サフィなら何か知っているはずだと、確信したからだ。

「あら、また城内散策?」

「あっ、丁度良かった」

アルカトラスの部屋から出て1分もしないうちにサフィを見つけた輝星は、アルカトラスに感じていた違和感のことを話す。
すると、サフィからは意外な返事が帰って来た。

「確かにシアでもないのよね。ああ見えてアルカトラスの孫よ、同じ姿取っているだけで」

「えっ?えっ?」

さすがの輝星も、あの雰囲気がシアとも違うアルカトラスが、アルカトラス本人の孫であると聞いて面食らう。
全くそれが理解出来ていない輝星を見かねたサフィは、その孫であるゴルダのことを色々と教えた。

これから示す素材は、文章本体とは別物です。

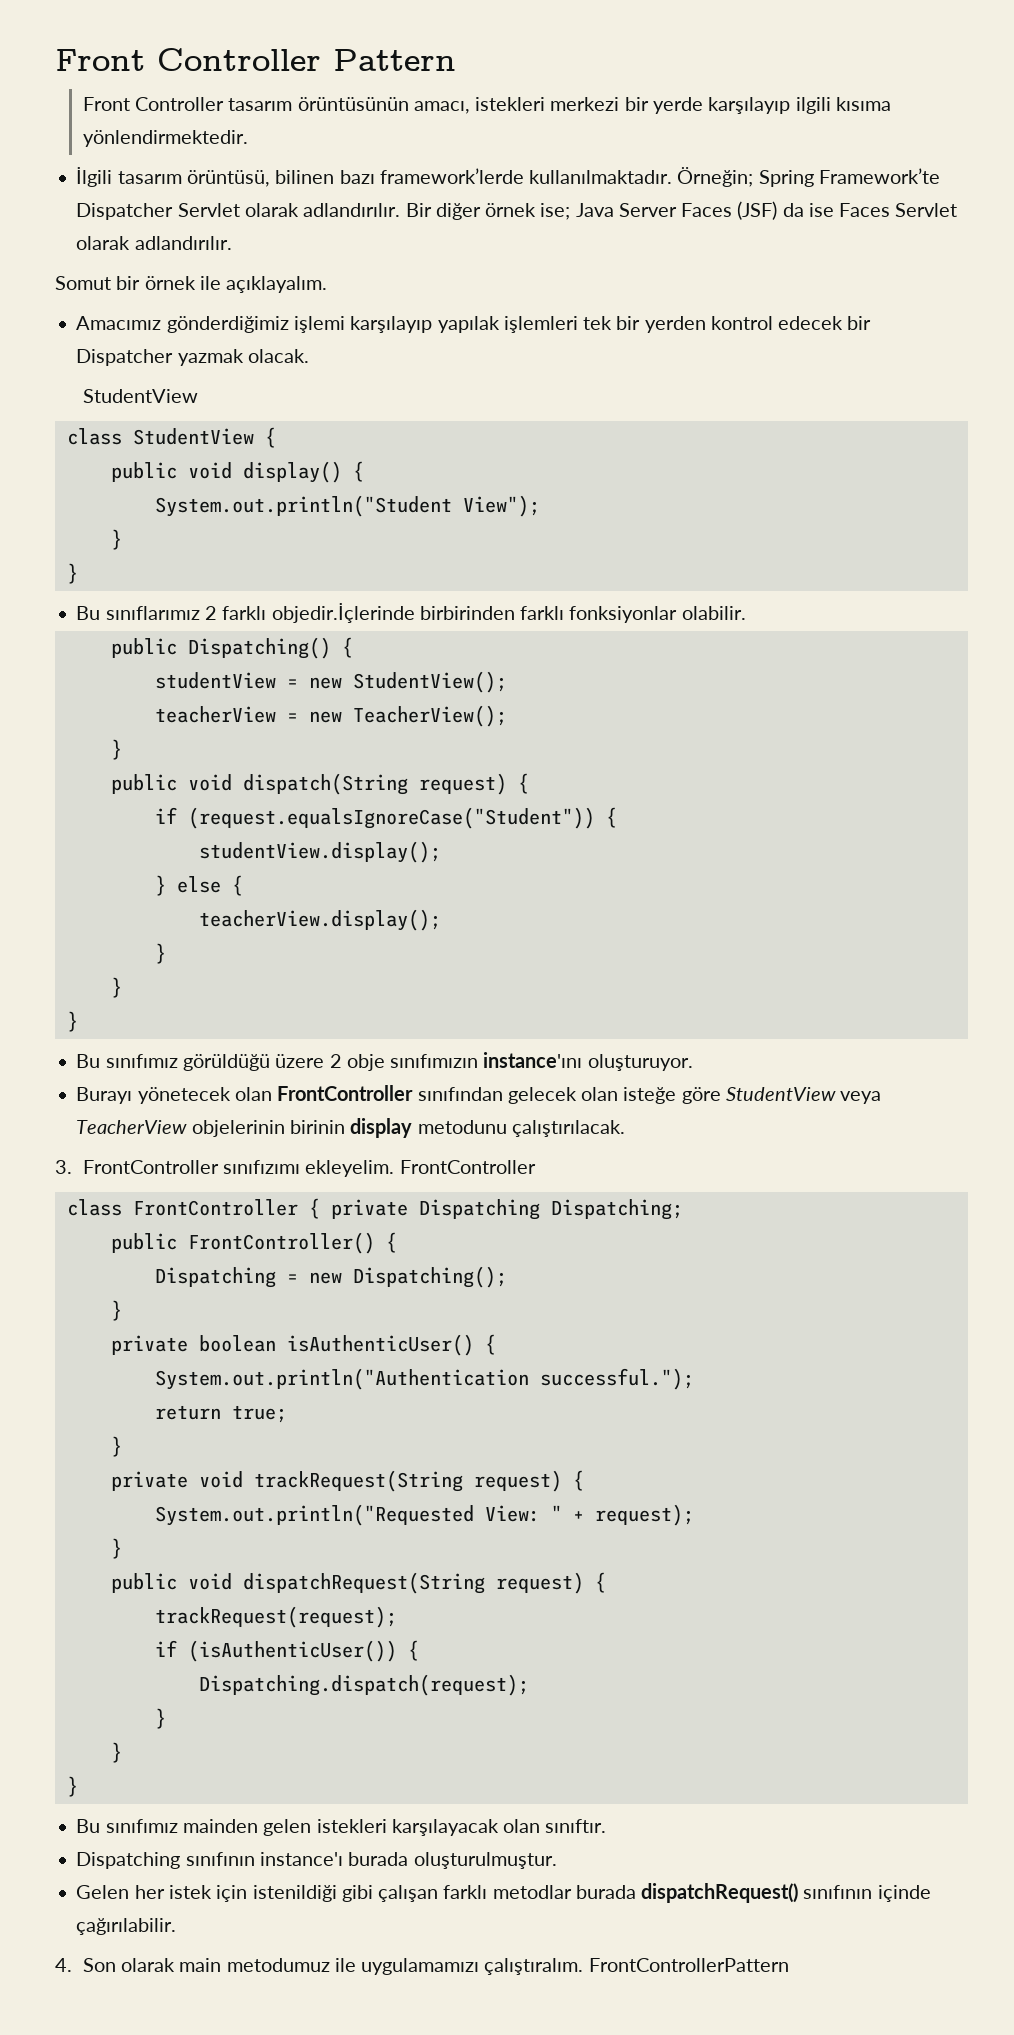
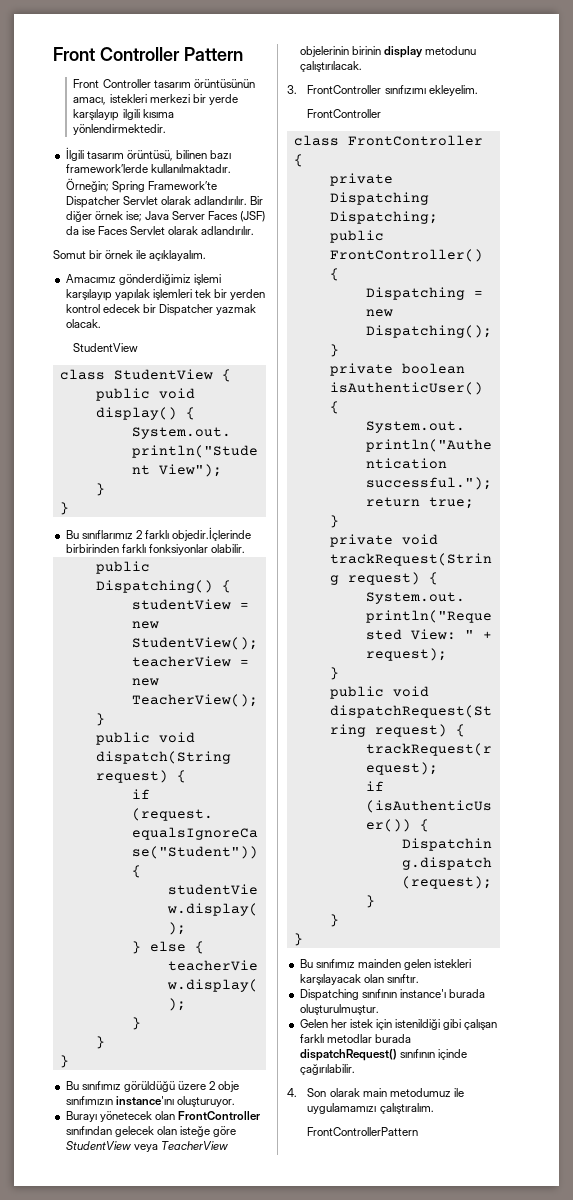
(395, 1168) none -> (478, 90) //
(320, 1208) none -> (303, 160) //
(584, 1966) none -> (434, 1108) //

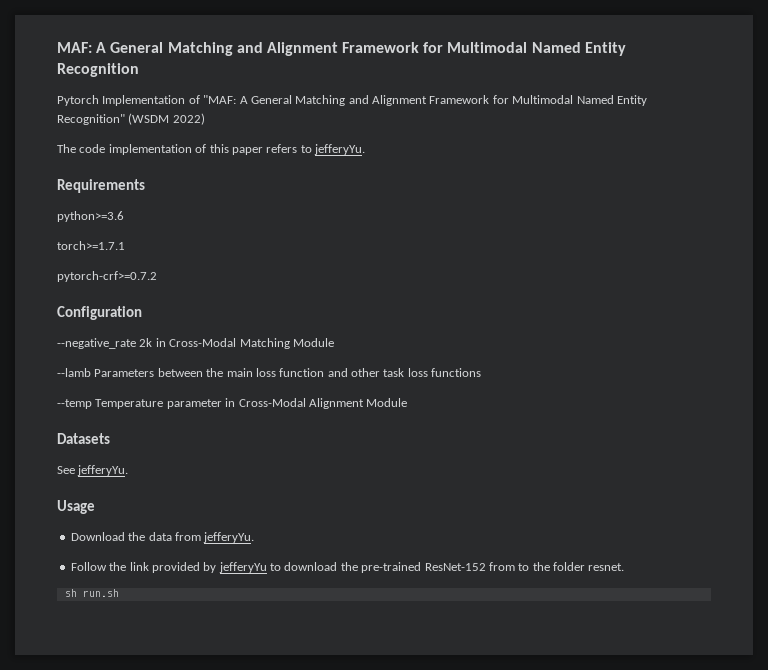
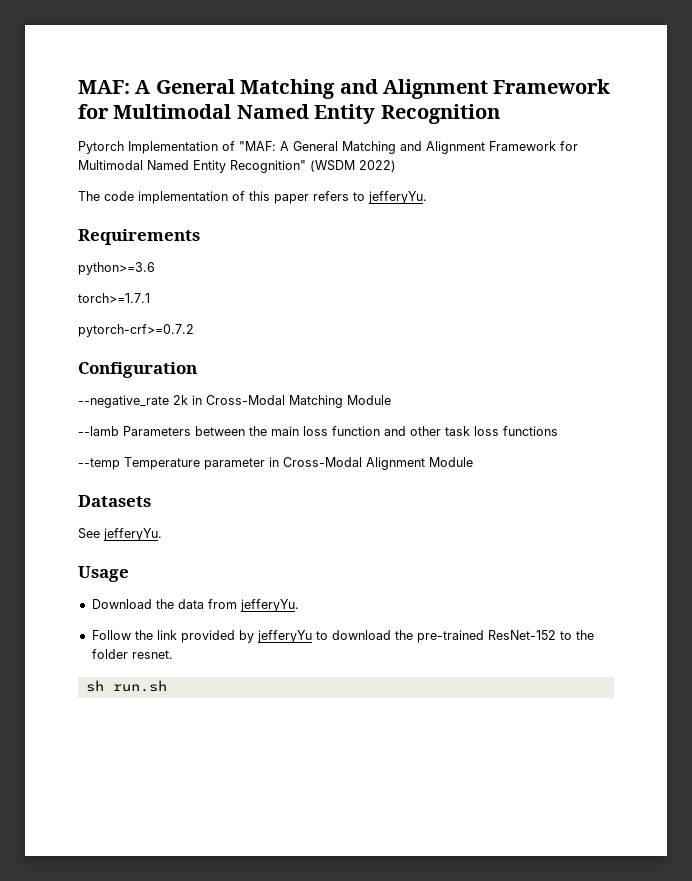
[488,562,515,571] from -> (556, 635) none

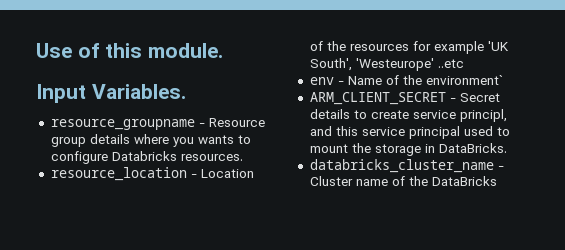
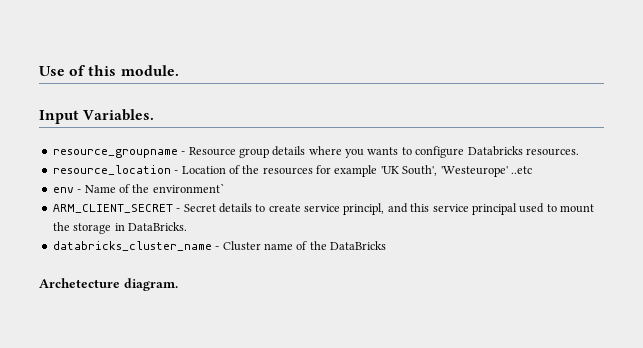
(497, 181) none -> [39,278,178,291] // Archetecture diagram.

「ああうん、よく分かったよ。でも雨月には黙っておこ」

「混乱するから、やめた方がいいわね」

と言って、2人でアルカトラスの部屋へ戻ると、そこにはいつもの姿に戻ったゴルダと雨月が何やら話をしていた。
そのゴルダの姿を改めて見た輝星は、一瞬だけだが純粋にかっこいいと思った。

「えーっと、輝星だったか?」

「そうです、輝星です」

ゴルダに名前を確認され、輝星はそうだと返す。
するとゴルダの方が顔の前で両手を合わせてお辞儀をしながら

「ゴルダ=アルカトラスだ、以降見知り置きを。輝星」

「初めまして、光竜宮時期竜王の輝星です」

名を名乗ったので、輝星も礼儀として名乗り返す。
その後は他愛のない話をしていたのだが、ふと輝星が

「そういえばゴルダさんって全く表情変わらないね」

ゴルダのあまりの無表情さを指摘。
雨月はこれに、それを聞くのは失礼ではないのかという顔をしたが、ゴルダはどうということはないという目線を投げかけて

「昔色々あってな、それ以来表情が変わったことは全くない」

昔色々あってそれ以来こうであることを話す。
それに対して輝星は

「作り笑いでもいいから、笑ったほうがいいと思うよ?人からの信用はそれなりにありそうだけど、笑えばもっと信用が得られると思うんだ」

より信用を得るためには作り笑いでもいいから笑ったほうがいいと言う。
ゴルダは輝星のこのアドバイスに対しては、鼻で笑いつつ

「そうか、だが俺には無理に近いな。あらゆるものがねじ曲がりすぎた」

自分には無理に近いと返す。
と、ここで雨月が

「自らの可能性を否定するのは本人の自由だが、可能性を否定し続けて踏みにじるのもどうかと思うぞ…?。これは花吹という別の王子の言葉であるが。『芽を出さない種はないし、育たない芽はない。そして葉や花、身を実らせない木もない』というのがある。これはすなわち全ての物事には僅かながらにも可能性はあるということだ」

花吹が昔言っていたことを持ち出して、全ての物事に可能性はあると話す。
それに対してゴルダはそれもそうだがと言って

「それは結局本人の気の持ちよう、ではなかろうか?アドバイスはアドバイスとして受け止めるにこしたことはないが」

本人の気の持ちようだと言った上で、アドバイスはアドバイスとして受け止めると言った。
雨月はそのゴルダの一言に

「なかなか、難しい考えを持っているようじゃな。しかし人の話を受け止められるという点は大きい…では今日はこの辺で失礼しよう」

難しい考えの持ち主だと言った上で、今日はもう帰ると輝星と共に一礼して部屋を出て行った。

「難しい考えの持ち主、か。面白いことを言う奴だ」

雨月と輝星が帰った後、ゴルダはそんなことを呟きながらタバコのようなものを吸い出す。

「悪い人ではなかったんだけどなあ」

「ああいう難しい考えの持ち主は珍しくはないのだ、輝星」

帰り道、雨月と輝星はゴルダのことを話していた。
両者共々、そこまで悪い印象は受けなかったようだが、雨月は難しい考えの持ち主だというイメージをもってしまったようだ。

「また今度、ゆっくり話をしたいなあ」

輝星のその一言に、雨月はそうだなと返した。